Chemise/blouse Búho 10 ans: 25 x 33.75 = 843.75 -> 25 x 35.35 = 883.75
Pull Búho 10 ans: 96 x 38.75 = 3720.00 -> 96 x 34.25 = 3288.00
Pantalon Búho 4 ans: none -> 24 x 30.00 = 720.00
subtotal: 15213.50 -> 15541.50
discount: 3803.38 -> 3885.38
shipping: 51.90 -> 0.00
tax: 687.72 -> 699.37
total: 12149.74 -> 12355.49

-- -- --

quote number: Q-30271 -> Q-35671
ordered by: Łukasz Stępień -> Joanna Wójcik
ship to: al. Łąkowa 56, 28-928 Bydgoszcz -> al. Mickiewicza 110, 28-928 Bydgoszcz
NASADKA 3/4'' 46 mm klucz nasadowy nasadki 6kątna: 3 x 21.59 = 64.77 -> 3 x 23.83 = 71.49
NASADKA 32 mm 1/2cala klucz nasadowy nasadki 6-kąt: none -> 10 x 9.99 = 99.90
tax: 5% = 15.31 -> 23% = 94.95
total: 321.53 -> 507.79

-- -- --

EXERCISE BRIEF: Scan the records above and tell how many lines include the word "Búho"; the number is all that should be written.

SOLUTION FOR THIS EXERCISE: 3